SENATOR TATE -I would say there is one exception to that. It occurs to me that after the report of the Aboriginal Deaths in Custody Royal Commission, quite clearly, the Australian Federal Police has taken steps to ensure that its procedures, particularly down at Jervis Bay, are in accordance with the recommendations of that Commission. Moneys were sought and obtained in order to enable the construction of a police patrol down at Jervis Bay to comply with the recommendations of the Commission.

SENATOR MACDONALD -The amount of money involved would only be small, would it?

MR A. ROSE -About $400,000, if I recall, Senator.

SENATOR TATE -But that was to construct a police station also. I can get you the actual details on that, if you like, but that is the only example I can think of.

SENATOR MACDONALD -But that was, as you say, to build the whole complex, there was only one part of it that was specifically related to the Aboriginal deaths in custody recommendations.

SENATOR TATE -What happened was that there was a coincidence of a need to reconstruct the police station, which was, I am told, not up to scratch, and the report of the Royal Commission, so funds were fought for and sought and obtained which enabled us to carry out both.

SENATOR MACDONALD -Without being too specific, what component of that $400,000 would have been related to the recommendations from the Aboriginal deaths in custody inquiry?

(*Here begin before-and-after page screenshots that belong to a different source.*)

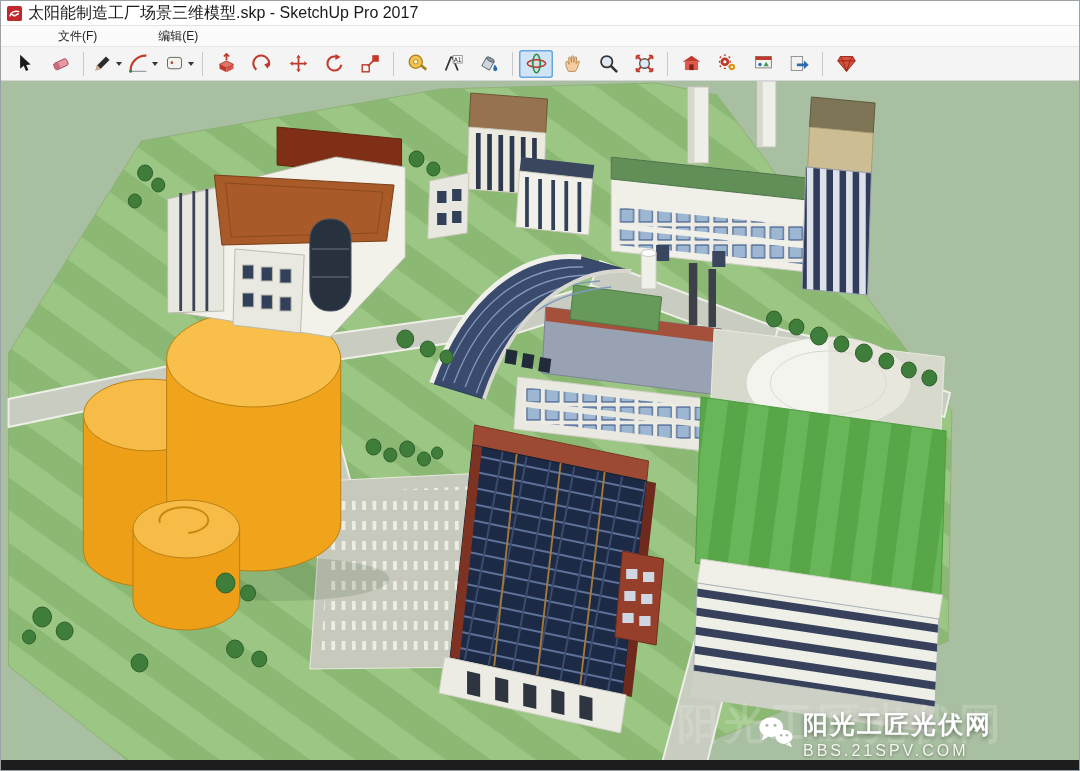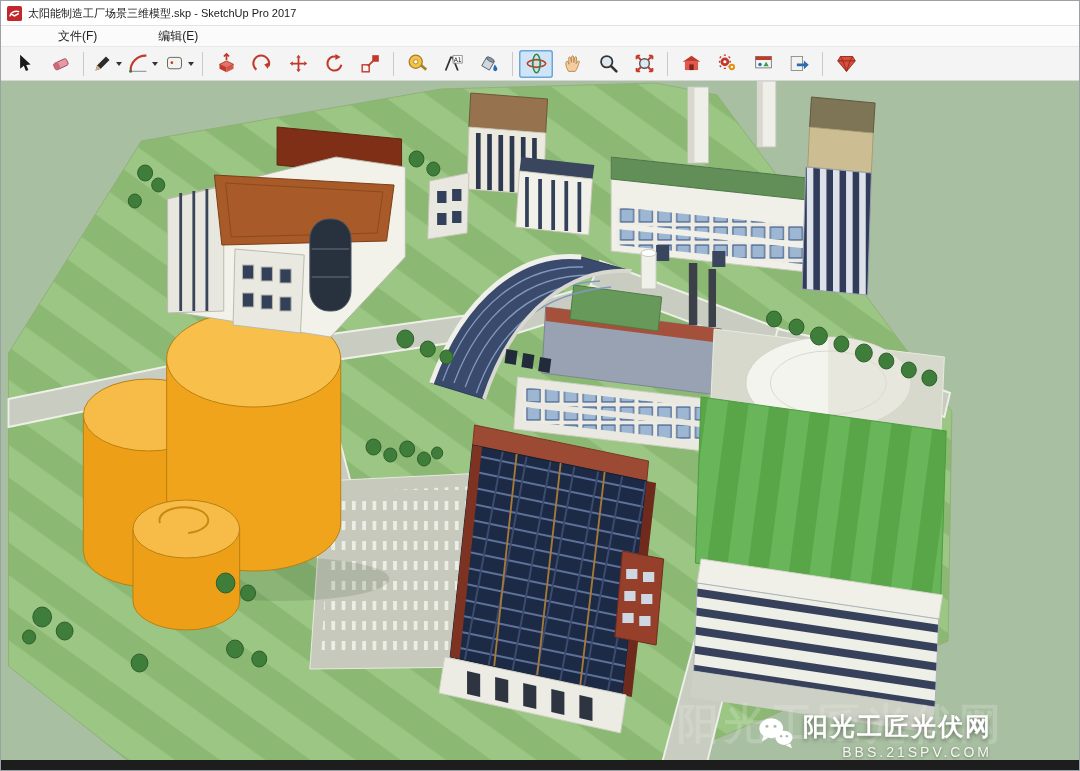--- a/index.html
+++ b/index.html
@@ -14,7 +14,7 @@
     padding:0 6px;gap:6px;border-bottom:1px solid #e3e3e3;
   }
   .titlebar .app-icon svg{display:block;}
-  .titlebar .title{font-size:11px;color:#1a1a1a;white-space:nowrap;}
+  .titlebar .title{font-size:16px;color:#1a1a1a;white-space:nowrap;}
   
   .menubar{
     height:20px;background:#fbfbfb;display:flex;align-items:center;

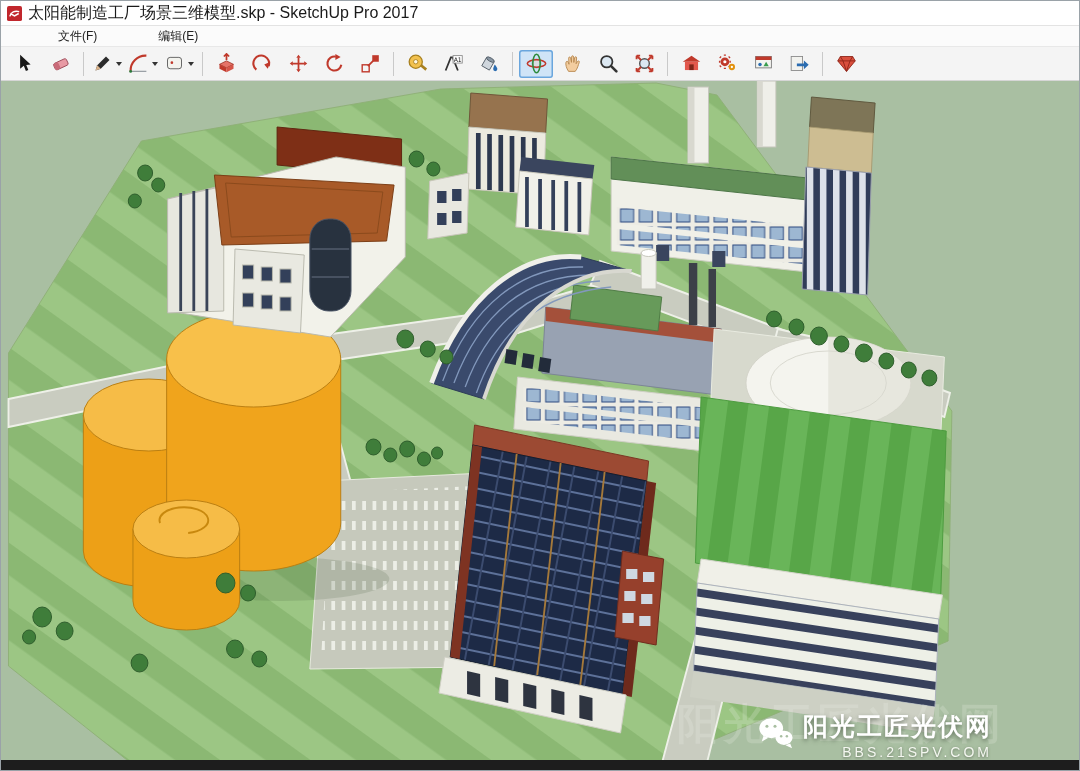--- a/index.html
+++ b/index.html
@@ -51,7 +51,7 @@
   }
   .wm-title{font-size:25px;font-weight:bold;letter-spacing:2px;
     text-shadow:0 2px 4px rgba(55,65,50,.6);white-space:nowrap;}
-  .wm-sub{font-size:14px;letter-spacing:3px;text-align:right;margin-top:1px;
+  .wm-sub{font-size:16px;letter-spacing:3px;text-align:left;margin-top:1px;
     color:#f4f7f0;text-shadow:0 1px 3px rgba(55,65,50,.6);}
   
   .bottom-edge{position:absolute;left:0;bottom:0;width:100%;height:10px;background:#1d1d1d;}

MR REABURN -The principal relevant aspect of the recommendation is that the occupants of a cell in a police station be able to be observed, in effect, all the time. The situation in Jervis Bay was that the cells and the police station were in two separate little buildings and it was necessary to create an updated modern police station and cells contained in the one building. So in a sense it is difficult to disentangle it out and say that only a certain proportion of the funds is relevant to the recommendation from the Royal Commission, because the point about it was that, in order to satisfy the recommendation, it was necessary to have both elements in the one structure.

SENATOR MACDONALD -You were going to build a new police station anyhow?

MR REABURN -It was certainly on the AFP's list of priorities.

SENATOR MACDONALD -There would not be many or any Aborigines in the Jervis Bay area, would there?

MR REABURN -A high proportion of the local community in Jervis Bay is Aboriginal.

MR A. ROSE -The Wreck Bay community is within Jervis Bay.

SENATOR MACDONALD -I see; thank you.